*Exercise*
Search the data for the string "Игры" and gather each line it is in.

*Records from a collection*
###
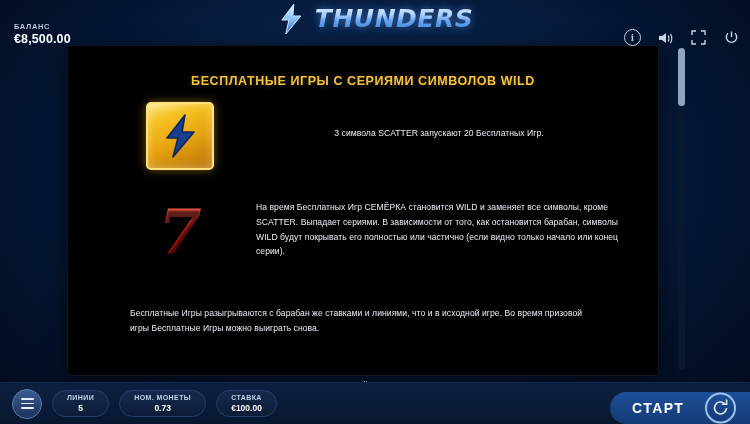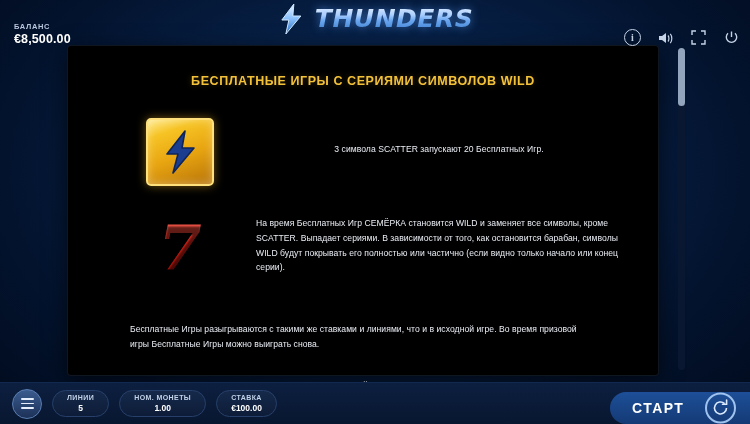--- a/index.html
+++ b/index.html
@@ -69,7 +69,7 @@
   .paper-inner { padding: 28px 36px 0 36px; }
   .paper-title {
     color: #f4c23a; font-size: 12.5px; font-weight: bold; letter-spacing: .045em;
-    text-align: center; margin-bottom: 30px;
+    text-align: center; margin-bottom: 14px;
     text-shadow: 0 0 6px rgba(244,194,58,.25);
   }
 

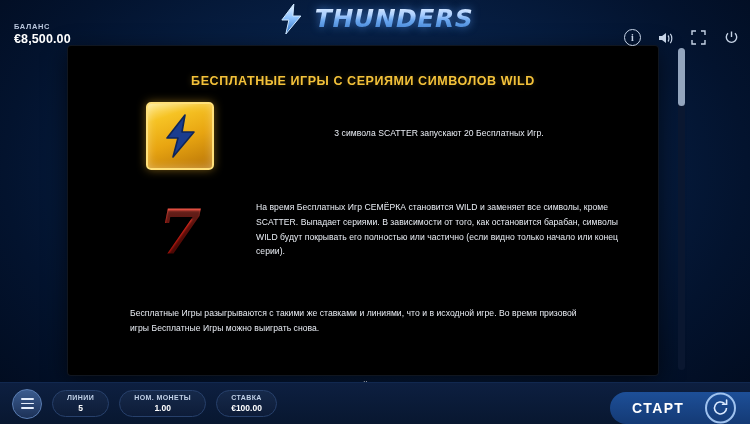--- a/index.html
+++ b/index.html
@@ -267,7 +267,7 @@
       <div class="text-cell">На время Бесплатных Игр СЕМЁРКА становится WILD и заменяет все символы, кроме SCATTER. Выпадает сериями. В зависимости от того, как остановится барабан, символы WILD будут покрывать его полностью или частично (если видно только начало или конец серии).</div>
     </div>
 
-    <div class="footnote">Бесплатные Игры разыгрываются с такими же ставками и линиями, что и в исходной игре. Во время призовой игры Бесплатные Игры можно выиграть снова.</div>
+    <div class="footnote">Бесплатные Игры разыгрываются с барабан же ставками и линиями, что и в исходной игре. Во время призовой игры Бесплатные Игры можно выиграть снова.</div>
   </div>
 </div>
 

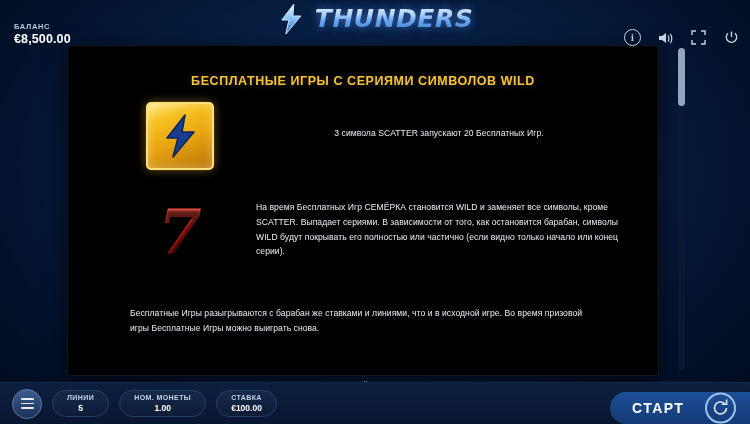--- a/index.html
+++ b/index.html
@@ -290,7 +290,7 @@
 
   <div class="pill">
     <span class="k">НОМ. МОНЕТЫ</span>
-    <span class="v">1.00</span>
+    <span class="v">0.73</span>
   </div>
 
   <div class="pill">

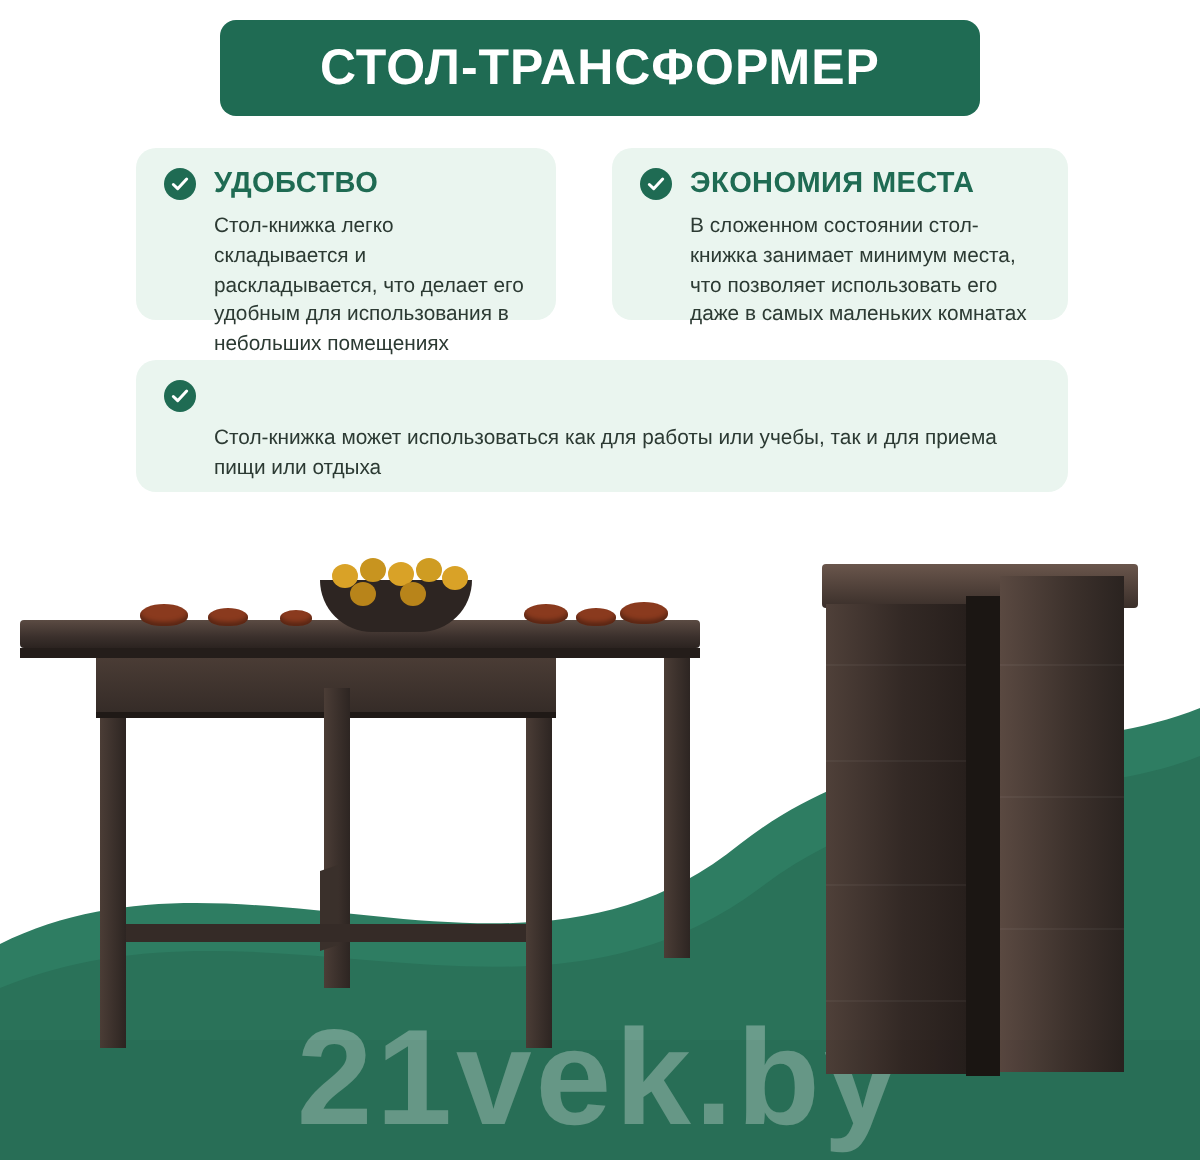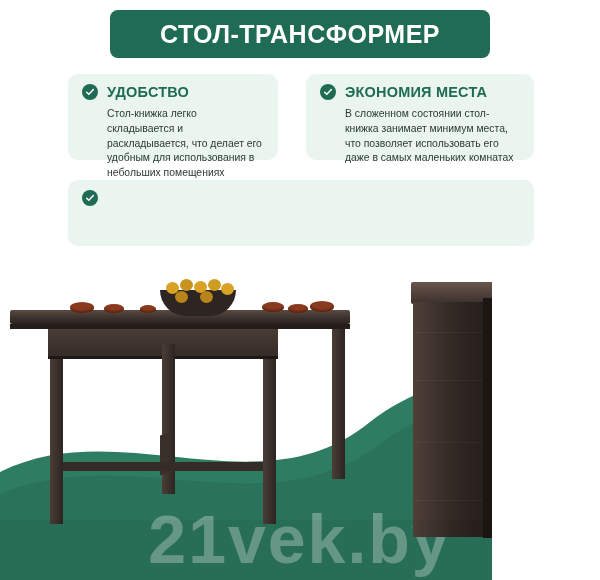--- a/index.html
+++ b/index.html
@@ -275,6 +275,7 @@
           </svg>
       </span>
     </div>
+    <div class="card-body">Стол-книжка может использоваться как для работы или учебы, так и для приема пищи или отдыха</div>
   </div>
 
   <div class="photo">

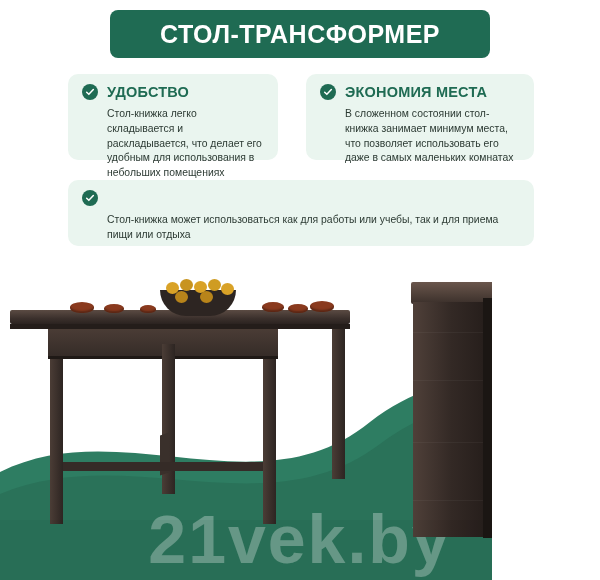--- a/index.html
+++ b/index.html
@@ -92,7 +92,7 @@
     position: absolute;
     left: 0;
     top: 262px;
-    width: 492px;
+    width: 600px;
     height: 318px;
     overflow: hidden;
     background: #be185d;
###
*Answer section*
-    <div class="footnote">Бесплатные Игры разыгрываются с такими же ставками и линиями, что и в исходной игре. Во время призовой игры Бесплатные Игры можно выиграть снова.</div>
+    <div class="footnote">Бесплатные Игры разыгрываются с барабан же ставками и линиями, что и в исходной игре. Во время призовой игры Бесплатные Игры можно выиграть снова.</div>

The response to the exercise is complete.